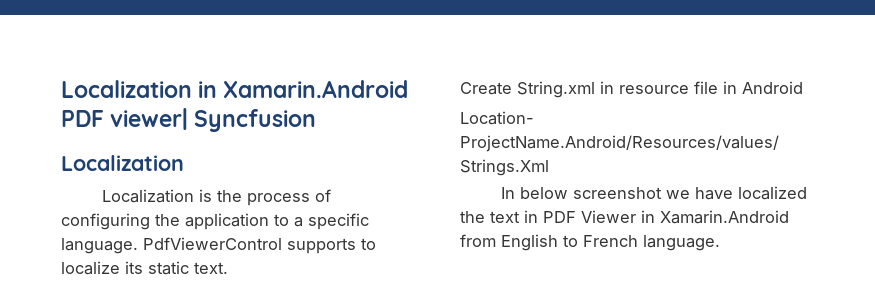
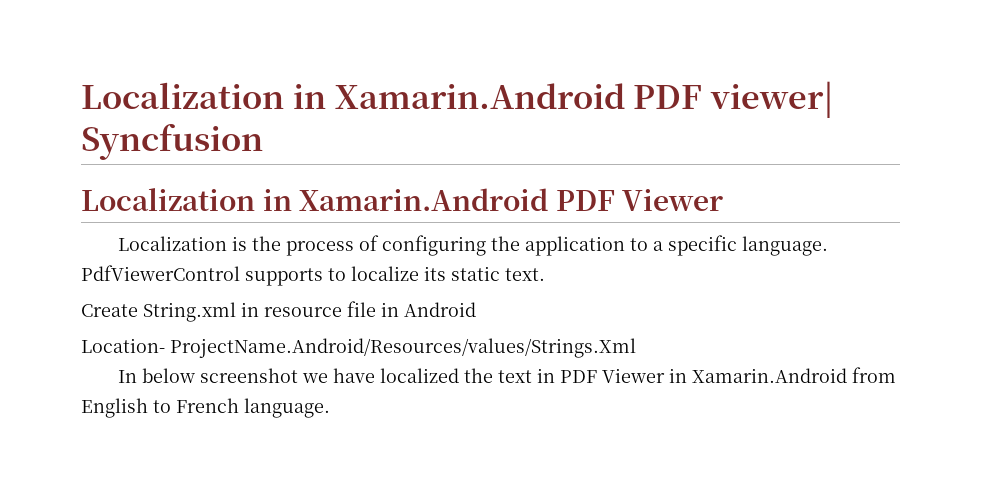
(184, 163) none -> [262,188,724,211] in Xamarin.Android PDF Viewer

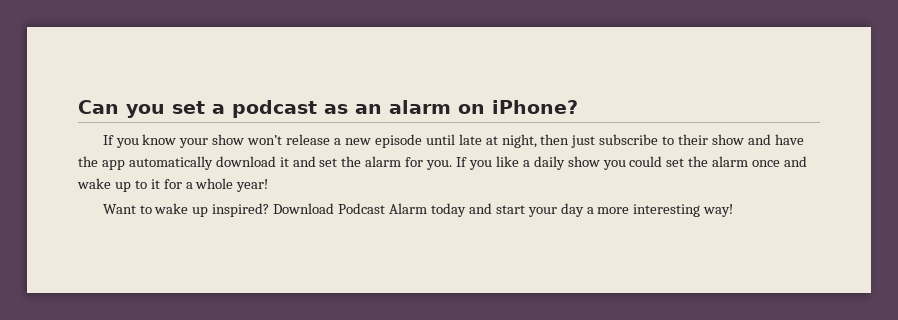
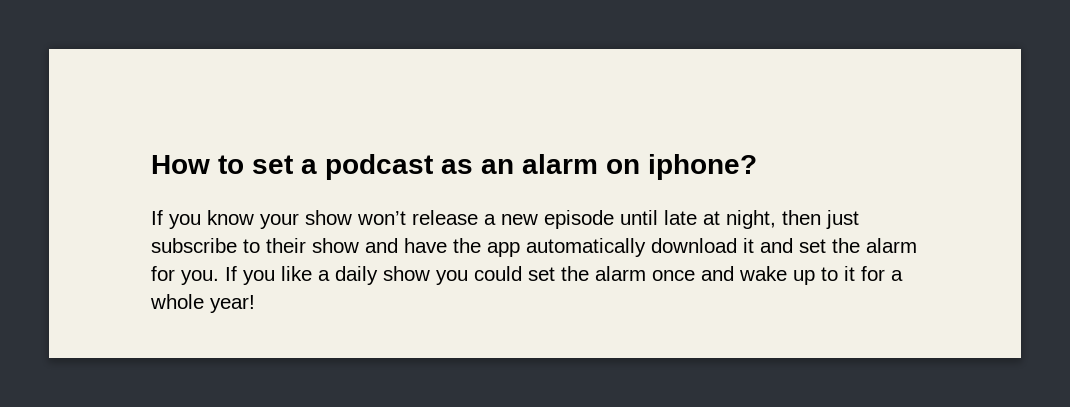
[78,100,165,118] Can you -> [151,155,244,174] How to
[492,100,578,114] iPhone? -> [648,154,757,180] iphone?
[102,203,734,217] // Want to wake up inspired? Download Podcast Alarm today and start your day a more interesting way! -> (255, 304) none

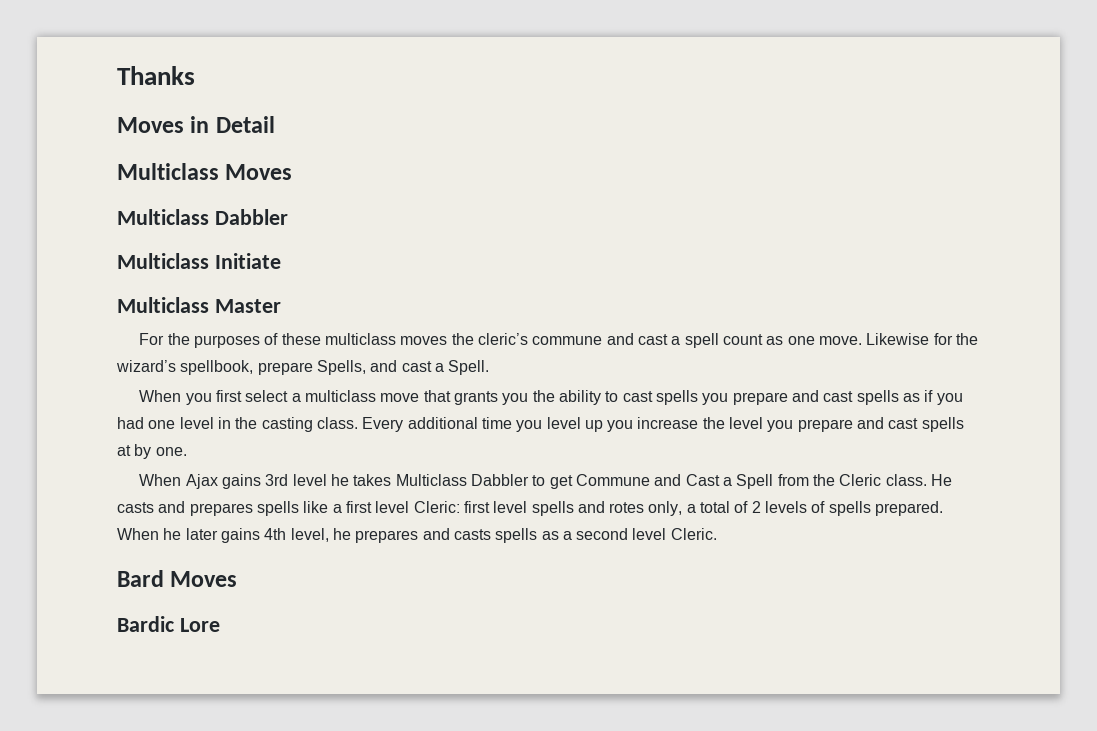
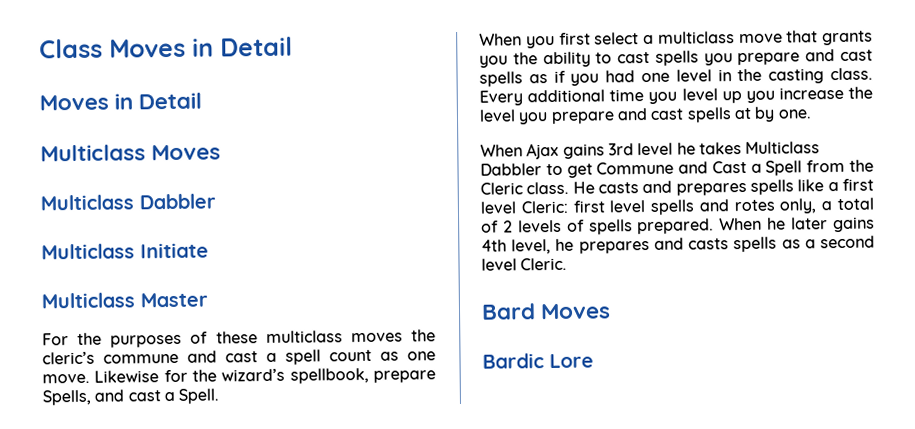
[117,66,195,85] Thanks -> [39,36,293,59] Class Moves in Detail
────────────────────────────────────────
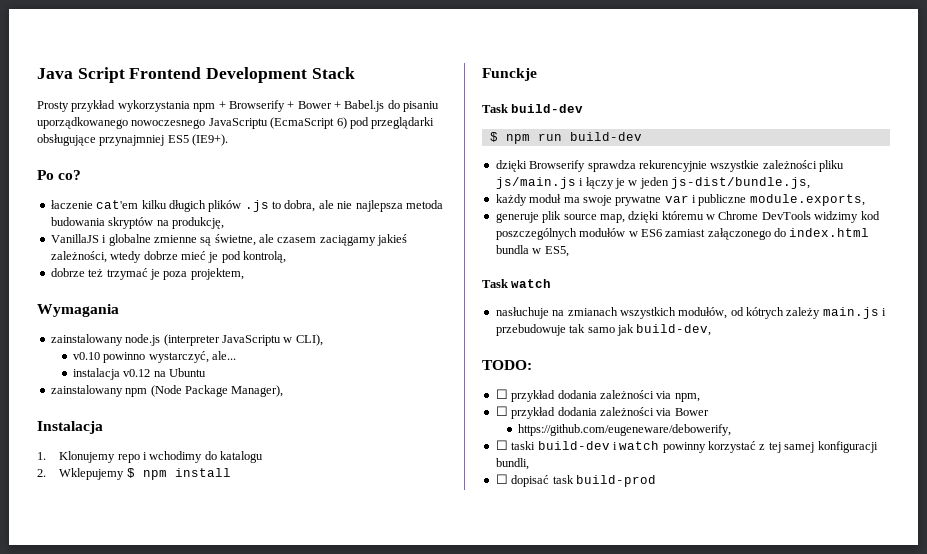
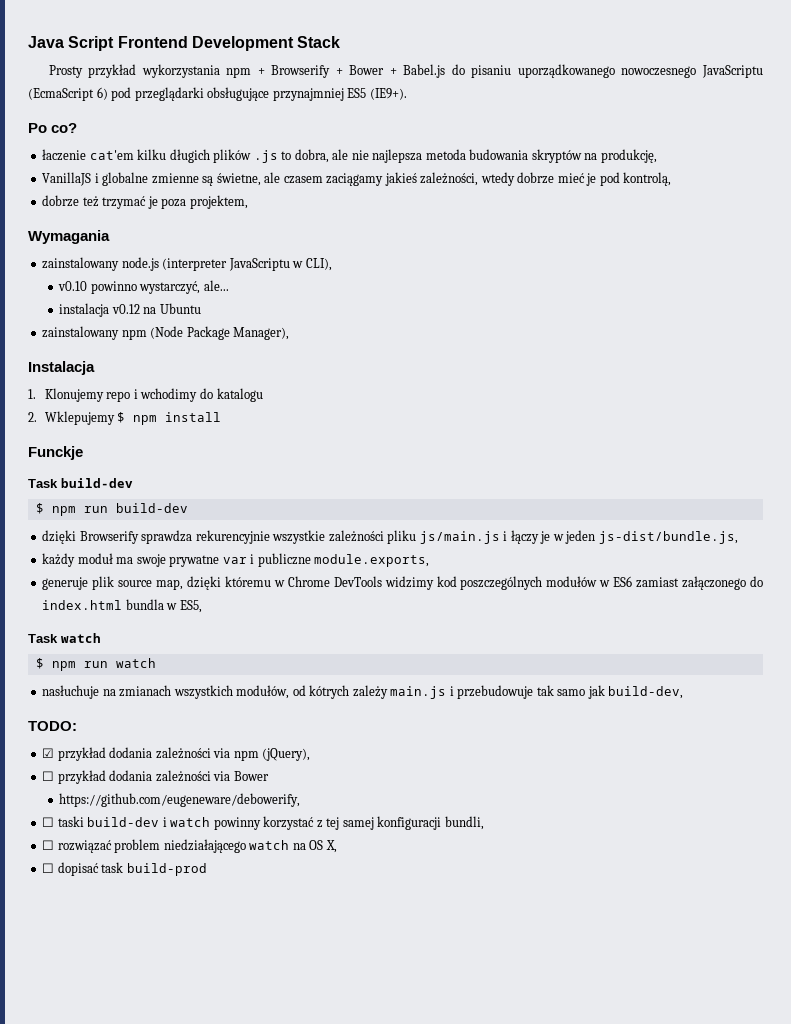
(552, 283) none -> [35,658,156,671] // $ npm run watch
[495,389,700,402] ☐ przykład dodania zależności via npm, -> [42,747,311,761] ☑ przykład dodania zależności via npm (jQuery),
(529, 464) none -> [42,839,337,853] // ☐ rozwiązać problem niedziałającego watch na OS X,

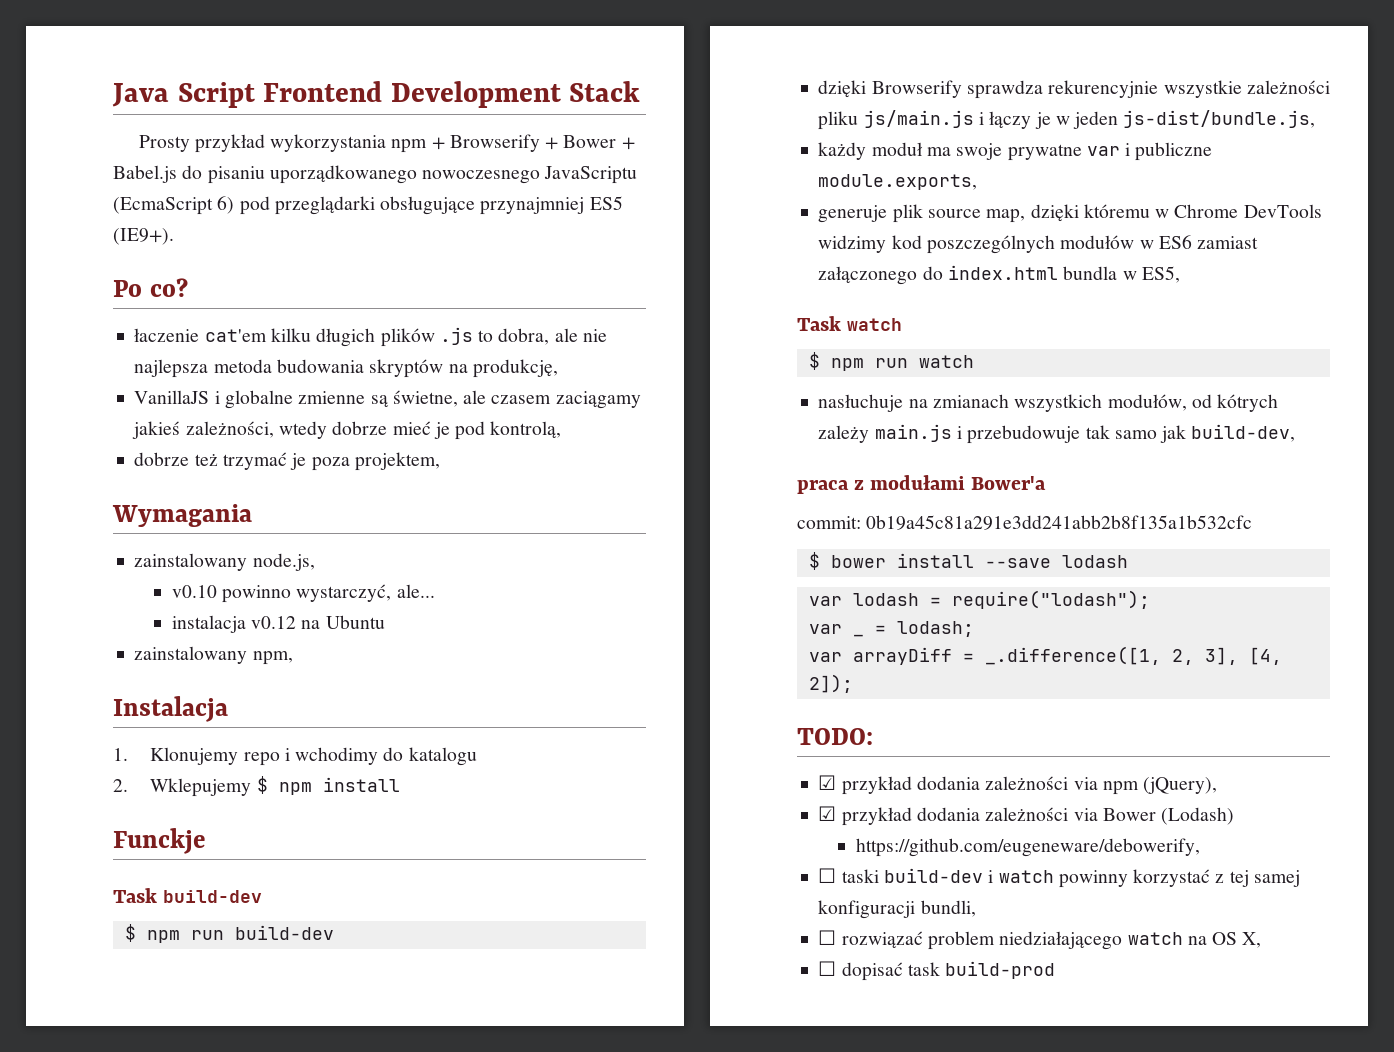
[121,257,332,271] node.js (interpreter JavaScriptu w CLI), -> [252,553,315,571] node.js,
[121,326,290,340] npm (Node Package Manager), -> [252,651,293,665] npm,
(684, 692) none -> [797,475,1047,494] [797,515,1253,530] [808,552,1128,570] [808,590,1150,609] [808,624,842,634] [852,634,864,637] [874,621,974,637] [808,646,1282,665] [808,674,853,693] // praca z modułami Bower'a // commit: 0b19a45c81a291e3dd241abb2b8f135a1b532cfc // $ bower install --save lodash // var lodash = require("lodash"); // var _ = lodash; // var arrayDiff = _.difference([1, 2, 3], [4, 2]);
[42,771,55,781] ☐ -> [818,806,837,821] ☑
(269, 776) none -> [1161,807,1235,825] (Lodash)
────────────────────────────────────────
What you return must match, character for character, the lines above from the one with "(552, 283) none" through the one with "[121,326,290,340] npm (Node", minus any pictures.

**Answer space**
(552, 283) none -> [35,658,156,671] // $ npm run watch
[495,389,700,402] ☐ przykład dodania zależności via npm, -> [42,747,311,761] ☑ przykład dodania zależności via npm (jQuery),
(529, 464) none -> [42,839,337,853] // ☐ rozwiązać problem niedziałającego watch na OS X,

[121,257,332,271] node.js (interpreter JavaScriptu w CLI), -> [252,553,315,571] node.js,
[121,326,290,340] npm (Node Package Manager), -> [252,651,293,665] npm,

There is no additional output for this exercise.